Yes. Pics in fotki. For those that had horrible breakouts, did you cut the dosage in half? I only took 1000 mcgs a day but when I tried to up the dosage, I got the zits like crazy. Vitamin C is the vitamin you should take to avoid the zits with Biotin. Some can take a B complex vitamin and that works as well.

Biotin does wonders for the hair and nails. My nails grow naturally long anyway, so that part was annoying to me. NG is NEVER annoying! LOL


----------



## Oasis (Jan 16, 2009)

Success with making my face look a hot pimply mess? Yes.

I didn't stick with it long enough to see hair results.


----------



## supermodelsonya (Jan 17, 2009)

I would also like to add that for some of you that are getting the breakouts, what dosages are you using? If you are still breaking out, you should consider cutting it in half. I see some of you are taking like 5mg. 5mg=5000 mcg (I broke out at 4000 mcg)
I'm currently taking 1000-2000mcg and no breakouts.

Biotin did wonders for me.


----------



## Nayeli (Oct 3, 2009)

I most certainly did. 5000 mcg's of Biotin was one of the best things to EVER happen to my hair.
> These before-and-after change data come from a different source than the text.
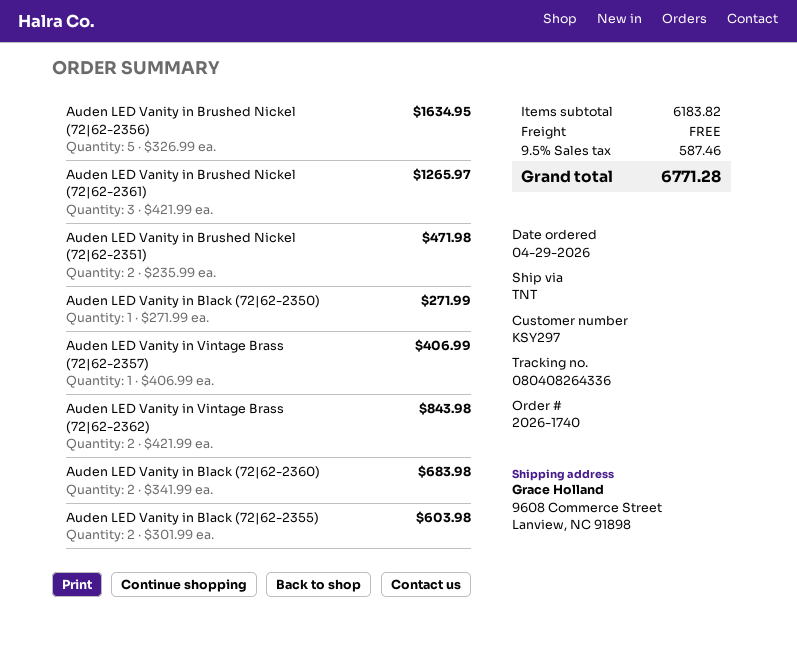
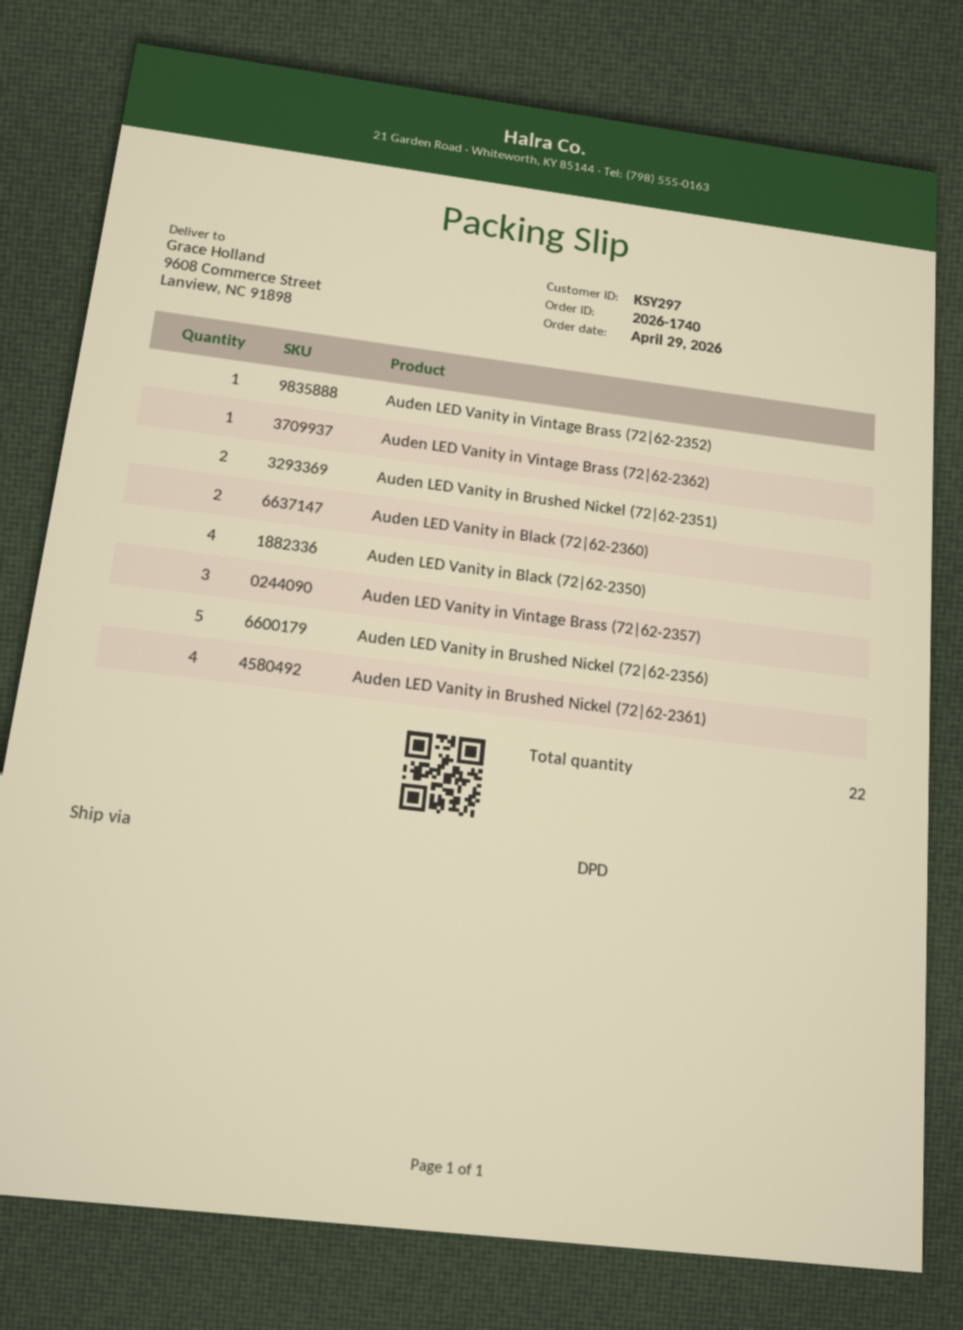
shipping method: TNT -> DPD
Auden LED Vanity in Brushed Nickel (72|62-2361): 3 -> 4
Auden LED Vanity in Black (72|62-2350): 1 -> 4
Auden LED Vanity in Vintage Brass (72|62-2357): 1 -> 3
Auden LED Vanity in Vintage Brass (72|62-2362): 2 -> 1
Auden LED Vanity in Black (72|62-2355): 2 -> none
Auden LED Vanity in Vintage Brass (72|62-2352): none -> 1

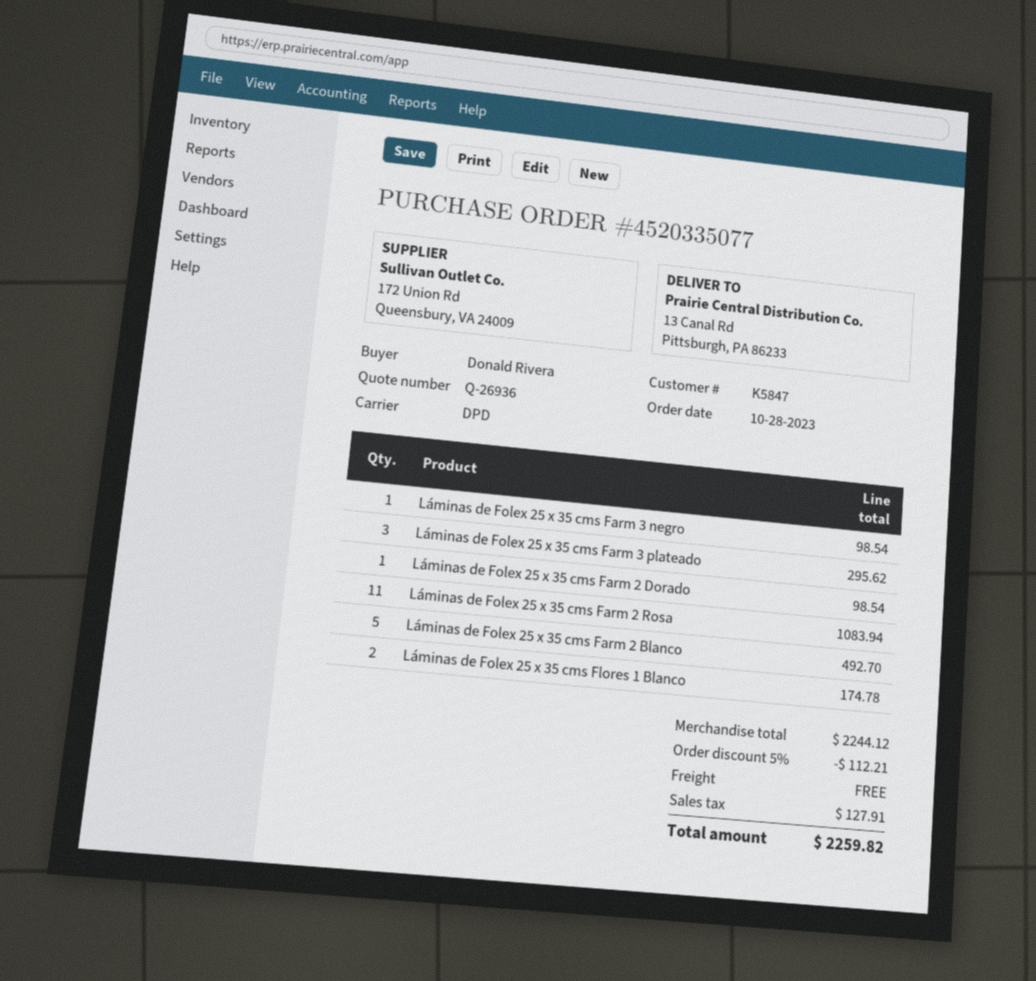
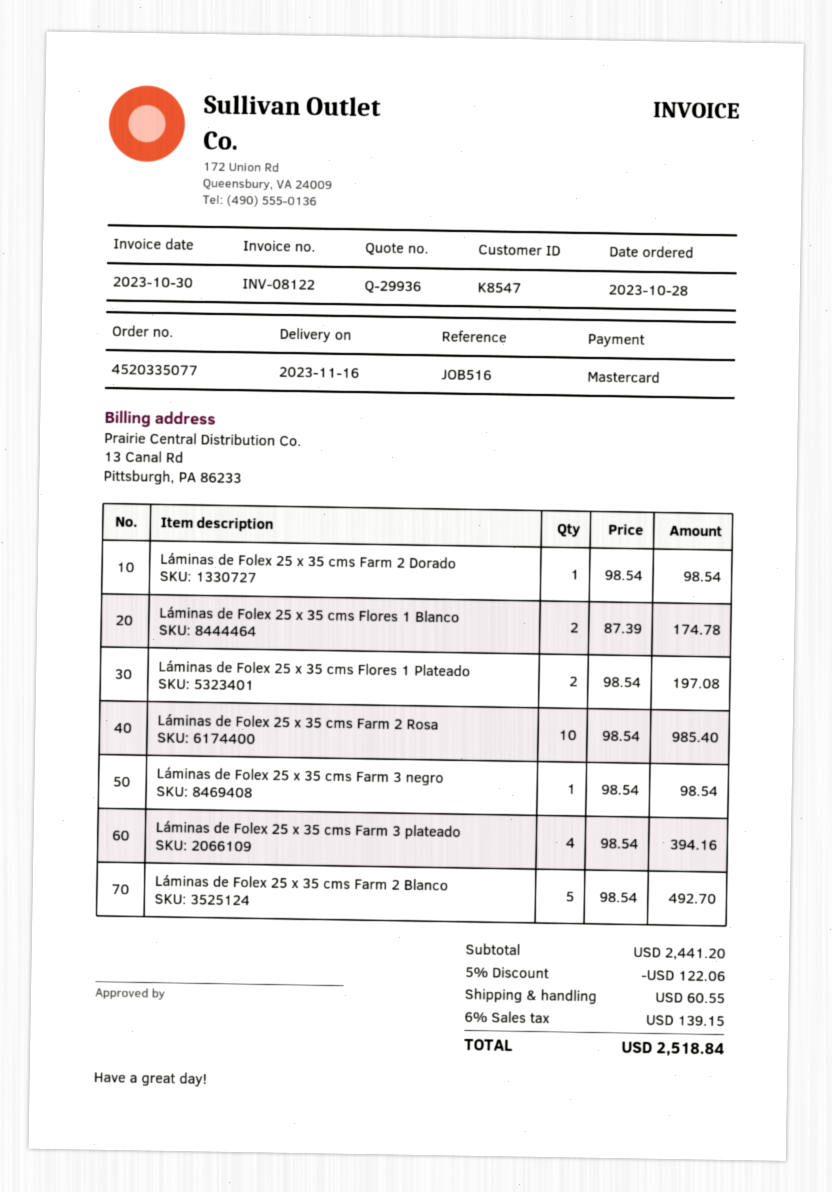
quote number: Q-26936 -> Q-29936
customer number: K5847 -> K8547
Láminas de Folex 25 x 35 cms Farm 3 plateado: 3 for 295.62 -> 4 for 394.16
Láminas de Folex 25 x 35 cms Farm 2 Rosa: 11 for 1083.94 -> 10 for 985.40
Láminas de Folex 25 x 35 cms Flores 1 Plateado: none -> 2 for 197.08
subtotal: 2244.12 -> 2441.20
discount: 5% = 112.21 -> 5% = 122.06
shipping: 0.00 -> 60.55
tax: 127.91 -> 139.15
total: 2259.82 -> 2518.84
No side effects to speak of.


----------



## beans4reezy (Oct 3, 2009)

I have been using it Biotin for a year and the jury is still out. Maybe I need to bump up the mcg's...I am only at 1800 right now...my highest has been in the 2000's.


----------



## Letta (Oct 3, 2009)

I go 2 a science school in Philly and the few black girls that go  swear by it.  I'm not sure how many mgs or the brand but I will ask them.  They thoroughly researched it and like looked at every single ingredient so I'm atleast hoping that made a difference or u should beware of these future Physician assistants 

I will say that the brand does matter.  Biotin isnt just biotin.  Like other medications its as much about the active ingredients as it is about the inactive ingredients.  So one brand may work for someone or like *in the case of Oasis* cause a pimply mess *btw Oasis im sorry that, that happened 2 u*  

I remember I was on a medication from Walmart and it was fine and when I changed to CVS b/c I went back 2 college I had horrible side effects even though it was the same rx.  The problem was *what I found out after talking to the pharmacist* was that the manufacturers for Walmart and CVS were different so I had a bad reaction to one of the fillers that they added.  So they literally had to specially order the Walmart version for me.  This could possibly be one of the issues that people are having.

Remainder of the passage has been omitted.